Um novo grupo de pesquisa está sendo formado no Institut Pasteur de São Paulo (IPSP) para investigar os grupos virais presentes nos morcegos que habitam diferentes porções de Mata Atlântica no Estado de São Paulo, em ambientes urbanos e rurais.
A ideia é realizar vigilância ativa nesses mamíferos voadores, para conhecer a diversidade dos vírus existentes e sua evolução, além de identificar e monitorar patógenos capazes de infectar humanos.
Com duração prevista de quatro anos, o projeto conta com financiamento da FAPESP e do Institut Pasteur de Paris, graças a um acordo feito com a Universidade de São Paulo (USP).

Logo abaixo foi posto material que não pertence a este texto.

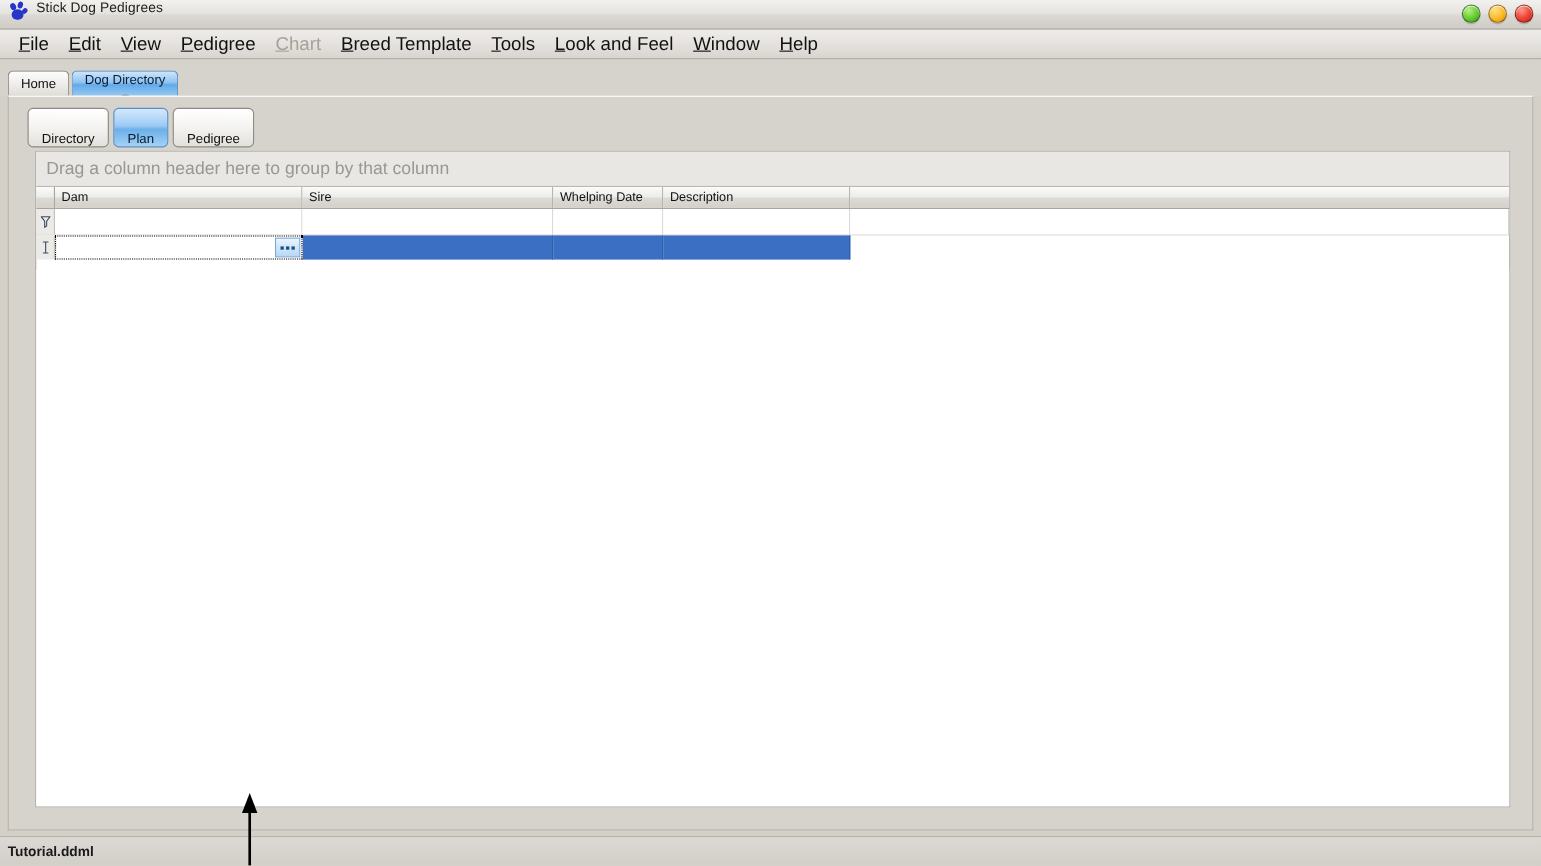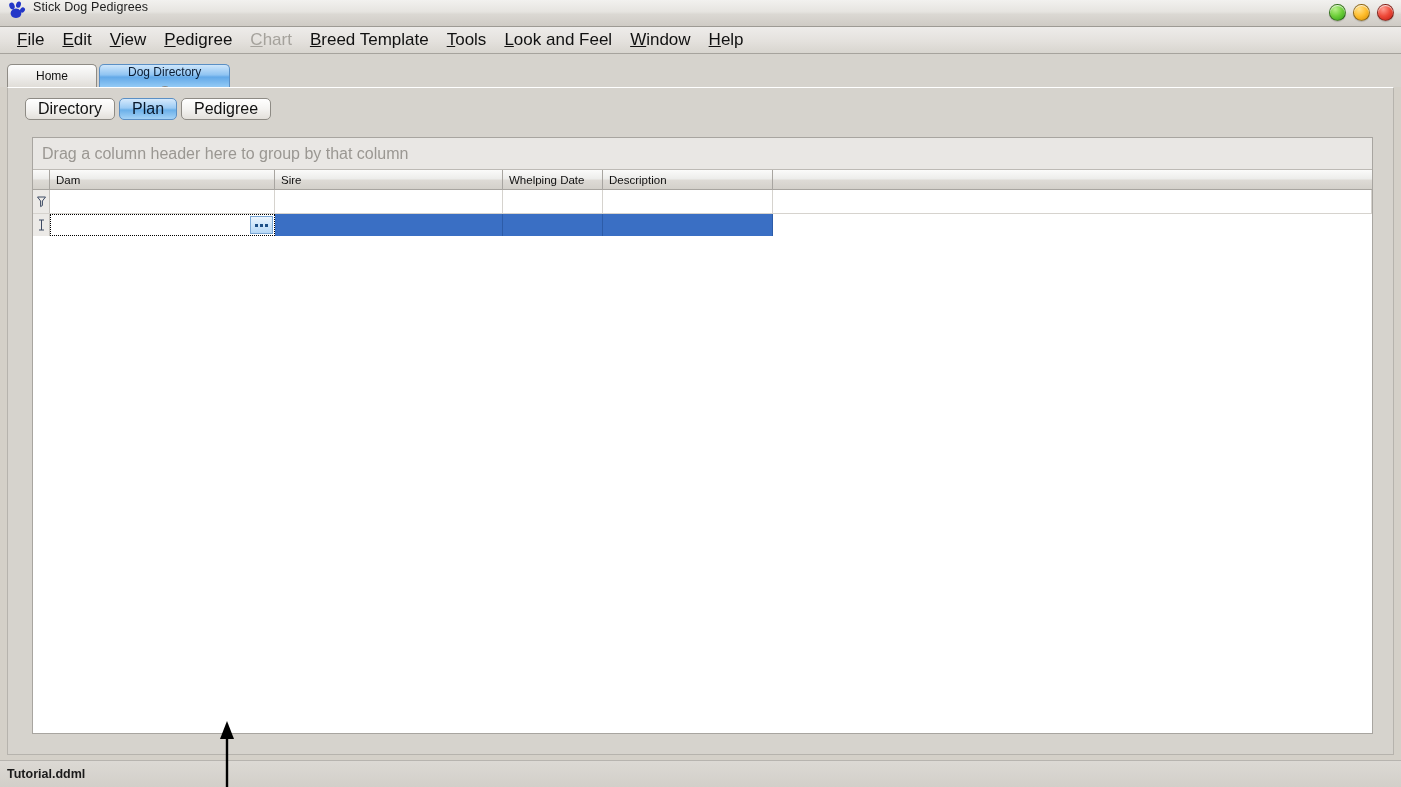--- a/index.html
+++ b/index.html
@@ -51,21 +51,21 @@
   .menu-item .mn { text-decoration: underline; }
 
   
   .tabstrip {
     position: absolute; left: 0; top: 54px; width: 1401px; height: 33px;
     background: #d6d3cd;
     display: flex; align-items: flex-end; padding-left: 7px;
   }
   .otab {
     height: 23px; display: flex; align-items: center; gap: 7px;
-    padding: 0 28px; font-size: 12px; color: #111;
+    padding: 0 11px; font-size: 12px; color: #111;
     border: 1px solid #8e8b85; border-bottom: none;
     border-radius: 5px 5px 0 0; margin-right: 2px;
     background: linear-gradient(to bottom, #fdfdfd 0%, #efeeec 50%, #e0ddd8 100%);
     cursor: default; white-space: nowrap;
   }
   .otab.active {
     background: linear-gradient(to bottom, #cfe6fb 0%, #8fc4f2 45%, #63a9e8 55%, #93caf5 100%);
     border-color: #5b8fc4; color: #0a1c33; flex-direction: column;
   }
   .tab-close {
@@ -81,22 +81,22 @@
   .tab-close::after { transform: rotate(-45deg); }
 
   
   .content-panel {
     position: absolute; left: 7px; top: 87px; width: 1387px; height: 668px;
     background: #d6d3cd;
     border: 1px solid #b6b3ad; border-top: 1px solid #ffffff;
   }
   .subtabs { display: flex; gap: 4px; padding: 10px 0 0 17px; }
   .stab {
-    height: 22px; display: flex; align-items: center; padding: 0 12px;
-    font-size: 16px; color: #111; border: 1px solid #8e8b85;
+    height: 36px; display: flex; align-items: flex-end; padding: 0 12px;
+    font-size: 12px; color: #111; border: 1px solid #8e8b85;
     border-radius: 5px; cursor: default; white-space: nowrap;
     background: linear-gradient(to bottom, #ffffff 0%, #f4f3f1 50%, #e3e0db 100%);
   }
   .stab.active {
     background: linear-gradient(to bottom, #d5e9fc 0%, #9ccbf4 45%, #6bb0e9 55%, #a4d2f6 100%);
     border-color: #5b8fc4; color: #08182c;
   }
 
   
   .grid-shell {

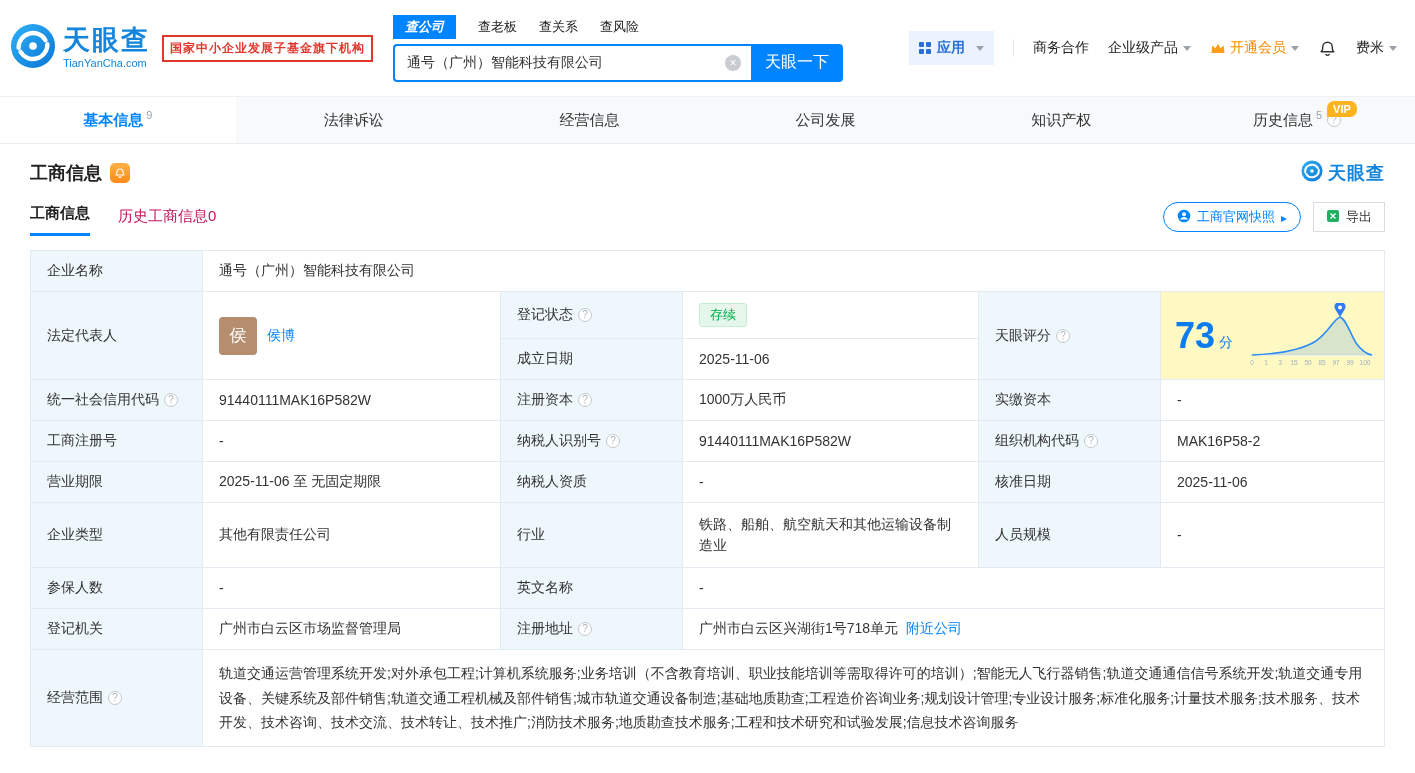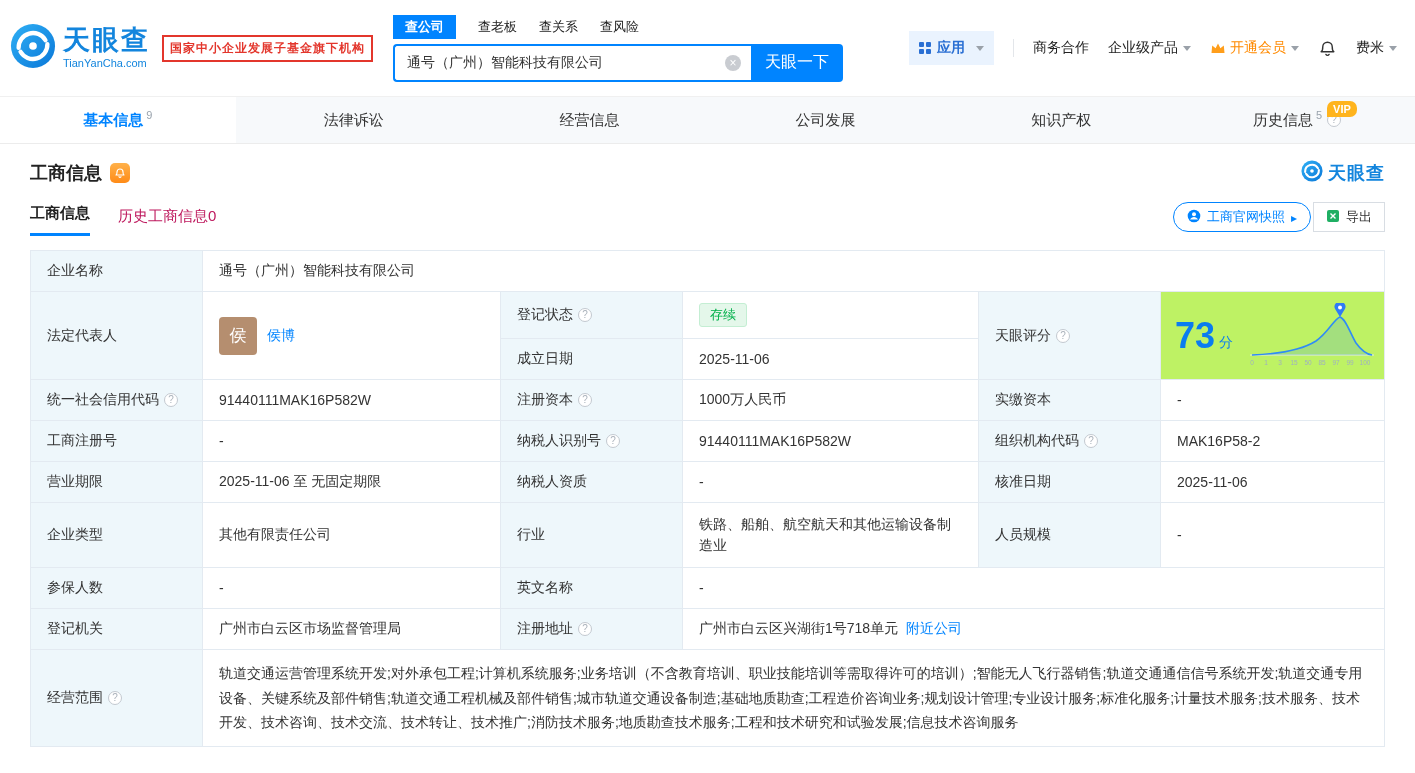--- a/index.html
+++ b/index.html
@@ -13,21 +13,21 @@
   .logo { display:flex; align-items:center; gap:7px; cursor:pointer; flex-shrink:0; }
   .logo-texts { display:flex; flex-direction:column; line-height:1; }
   .logo-cn { font-size:27px; font-weight:bold; color:#1385dd; letter-spacing:2px; }
   .logo-en { font-size:11px; color:#1385dd; margin-top:4px; }
   .promo { border:2px solid #e3362c; margin-left:12px; text-align:center; flex-shrink:0; }
   .promo-l1 { background:#e3362c; color:#fff; font-size:14px; font-weight:bold; letter-spacing:3px; padding:3px 9px; }
   .promo-l2 { color:#e3362c; font-size:12px; font-weight:bold; letter-spacing:1px; padding:3px 6px; }
   .search-wrap { margin-left:20px; width:450px; flex-shrink:0; }
   .search-tabs { display:flex; gap:22px; align-items:center; font-size:13px; margin-bottom:5px; }
   .search-tab { color:#222; cursor:pointer; padding:3px 0; }
-  .search-tab.active { background:#0084ff; color:#fff; padding:3px 12px; font-weight:bold; }
+  .search-tab.active { background:#0084ff; color:#fff; padding:3px 12px; font-weight:bold;font-style:italic; }
   .search-box { display:flex; height:38px; }
   .search-input-wrap { flex:1; border:2px solid #0084ff; border-right:none; border-radius:4px 0 0 4px; display:flex; align-items:center; padding:0 10px; background:#fff; }
   .search-input { border:none; outline:none; flex:1; font-size:14px; color:#333; font-family:inherit; background:transparent; }
   .clear-icon { width:16px; height:16px; border-radius:50%; background:#c9ccd1; color:#fff; font-size:12px; line-height:16px; text-align:center; cursor:pointer; flex-shrink:0; }
   .clear-icon::after { content:"×"; }
   .search-btn { width:92px; background:#0084ff; color:#fff; font-size:16px; display:flex; align-items:center; justify-content:center; border-radius:0 4px 4px 0; cursor:pointer; }
   .top-menu { margin-left:auto; display:flex; align-items:center; gap:19px; font-size:14px; }
   .apps-chip { display:flex; align-items:center; gap:6px; background:#eaf3fe; padding:8px 10px; border-radius:0; color:#2a6fd3; cursor:pointer; font-weight:bold; }
   .grid-icon { display:grid; grid-template-columns:5px 5px; grid-gap:2px; }
   .grid-icon i { width:5px; height:5px; background:#2a6fd3; border-radius:1px; }
@@ -49,29 +49,29 @@
   .content { padding:0 30px; }
   .section-head { display:flex; align-items:center; margin-top:16px; }
   .section-title { font-size:18px; font-weight:bold; color:#222; }
   .bell-badge { width:20px; height:20px; border-radius:5px; background:linear-gradient(#ffb14a,#ff8b17); margin-left:8px; display:flex; align-items:center; justify-content:center; cursor:pointer; }
   .brand { margin-left:auto; display:flex; align-items:center; gap:5px; }
   .brand-text { font-size:18px; font-weight:bold; color:#1385dd; letter-spacing:1px; }
   .subtab-row { display:flex; align-items:flex-end; margin-top:16px; }
   .subtab { font-size:15px; padding-bottom:10px; margin-right:28px; cursor:pointer; }
   .subtab.active { color:#222; font-weight:bold; border-bottom:3px solid #0084ff; }
   .subtab.inactive { color:#be185d; }
-  .subtab-actions { margin-left:auto; display:flex; gap:2px; margin-bottom:4px;align-items:center; }
+  .subtab-actions { margin-left:auto; display:flex; gap:12px; margin-bottom:4px;align-items:center; }
   .snapshot-btn { height:30px; border:1px solid #0084ff; border-radius:16px; color:#0084ff; font-size:13px; display:flex; align-items:center; gap:6px; padding:0 13px; cursor:pointer; background:#fff; }
   .snapshot-btn .play-arrow::after { content:"▸"; font-size:12px; }
   .export-btn { height:30px; border:1px solid #d8dde3; border-radius:0; color:#333; font-size:13px; display:flex; align-items:center; gap:6px; padding:0 12px; cursor:pointer; background:#fff; }
   
   .info-table { width:100%; border-collapse:collapse; margin-top:14px; table-layout:fixed; font-size:14px; }
   .info-table td { border:1px solid #e3eaf1; padding:11px 16px; vertical-align:middle; word-break:break-all; color:#333; }
   td.lbl { background:#eef7fb; }
-  td.score-cell { background:#bef264; padding:2px 8px 2px 14px; }
+  td.score-cell { background:#fef9c3; padding:2px 8px 2px 14px; }
   .rep { display:flex; align-items:center; gap:10px; }
   .avatar { width:38px; height:38px; border-radius:4px; background:#b58e6f; color:#fff; font-size:17px; display:flex; align-items:center; justify-content:center; cursor:pointer; flex-shrink:0; }
   .link { color:#0084ff; cursor:pointer; text-decoration:none; }
   .status-badge { display:inline-block; background:#e4f7ea; color:#00b04a; border:1px solid #c4eed3; font-size:13px; padding:2px 10px; border-radius:3px; }
   .score-flex { display:flex; align-items:center; gap:4px; }
   .score-num { font-size:36px; color:#0a7cf0; font-weight:bold; }
   .score-unit { font-size:14px; color:#0a7cf0; margin-top:14px; }
   .score-chart { margin-left:auto; flex-shrink:0; }
   .tick { font-size:6.5px; fill:#9fb0c1; text-anchor:middle; }
   .scope-text { line-height:1.75; }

“É um estudo investigativo, de vigilância, que também possibilitará um maior entendimento da ecoepidemiologia de um determinado grupo viral, de como ele evolui, qual a sua diversidade no bioma brasileiro e qual seria o potencial zoonótico e de emergência desse agente”, disse à Assessoria de Imprensa do IPSP o biólogo Luiz Gustavo Góes, coordenador do grupo.
De acordo com o pesquisador, diversos estudos indicam que o Brasil está entre as regiões do globo com o maior potencial de surgimento de uma doença emergente. “Não apenas pela nossa densidade populacional, mas pela diversidade de animais e pelas pressões antropogênicas, como desmatamento e queimadas. Tudo isso tem influência no surgimento de doenças emergentes”, explicou Góes.
O grupo planeja coletar morcegos em diferentes áreas florestais do município de São Paulo, além de áreas mais afastadas das cidades, próximas a fazendas e áreas de cultivo de cana-de-açúcar. Também contará com colaborações dos centros de controle de zoonoses da cidade de São Paulo, que recebe morcegos de diferentes municípios para o diagnóstico da raiva.
“Uma vez que, para realizar o diagnóstico de raiva, é preciso matar o animal a fim de extrair o conteúdo de seu cérebro e, em geral, a carcaça inteira que sobra é descartada, pensamos em fazer colaborações com esses centros para obter os outros órgãos, como intestino, pulmão, rins, baço e fígado”, contou o biólogo.
Após isolar o DNA e o RNA do material, o grupo fará buscas específicas de vírus por técnicas de biologia molecular usando testes de PCR, por exemplo. Uma vez feito o sequenciamento genético do fragmento, serão conduzidas análises filogenéticas preliminares, a fim de ver se a sequência viral se parece com algo já descrito na literatura. Com isso, os pesquisadores terão ideia se o material possui sequências virais, qual o grupo e, mais especificamente, se os vírus encontrados têm alguma relação genética com vírus emergentes já reconhecidos.
Quando os cientistas considerarem a pré-análise relevante, farão o sequenciamento completo do genoma viral da amostra por uma tecnologia conhecida como NGS (sigla em inglês para sequenciamento de nova geração), que é automatizada e de alto rendimento.
“Assim, conseguiremos fazer uma análise evolutiva, considerando os diferentes genes e os dados já disponíveis no banco mundial de dados genéticos. É um vírus novo ou não é? E, posteriormente a isso, tentaremos isolar o vírus usando diferentes linhagens celulares convencionais”, detalhou Góes.
Caso as linhagens celulares já conhecidas não forem suficientes para o isolamento em laboratório, o grupo pretende criar linhagens celulares específicas para isso. “Com o vírus isolado, podemos trabalhar para identificar o receptor celular usado por ele e traçar uma primeira análise para ver se tem potencial de infectar outras espécies de animais, incluindo o homem, avaliando assim seu potencial zoonótico”, comentou o biólogo.
Esta não é a primeira vez que Góes investiga os morcegos brasileiros. O pesquisador já conduziu e participou de diferentes estudos voltados à identificação de vírus com potencial de infectar humanos, como coronavírus e influenza. Em dezembro de 2022, quando realizava pós-doutorado no Instituto de Virologia na Charité-Universitätsmedizin, em Berlim, teve um artigo publicado na revista Emerging Infectious Diseases.
Nessa instituição, Góes e colegas detectaram RNA de arenavírus em 1,6% de 1.047 morcegos investigados no Sudeste do Brasil entre 2007 e 2011. Os resultados sugeriam que esses animais são um reservatório subestimado de arenavírus, que podem causar uma grave síndrome febril hemorrágica em humanos. O trabalho recebeu apoio da FAPESP por meio de dois projetos.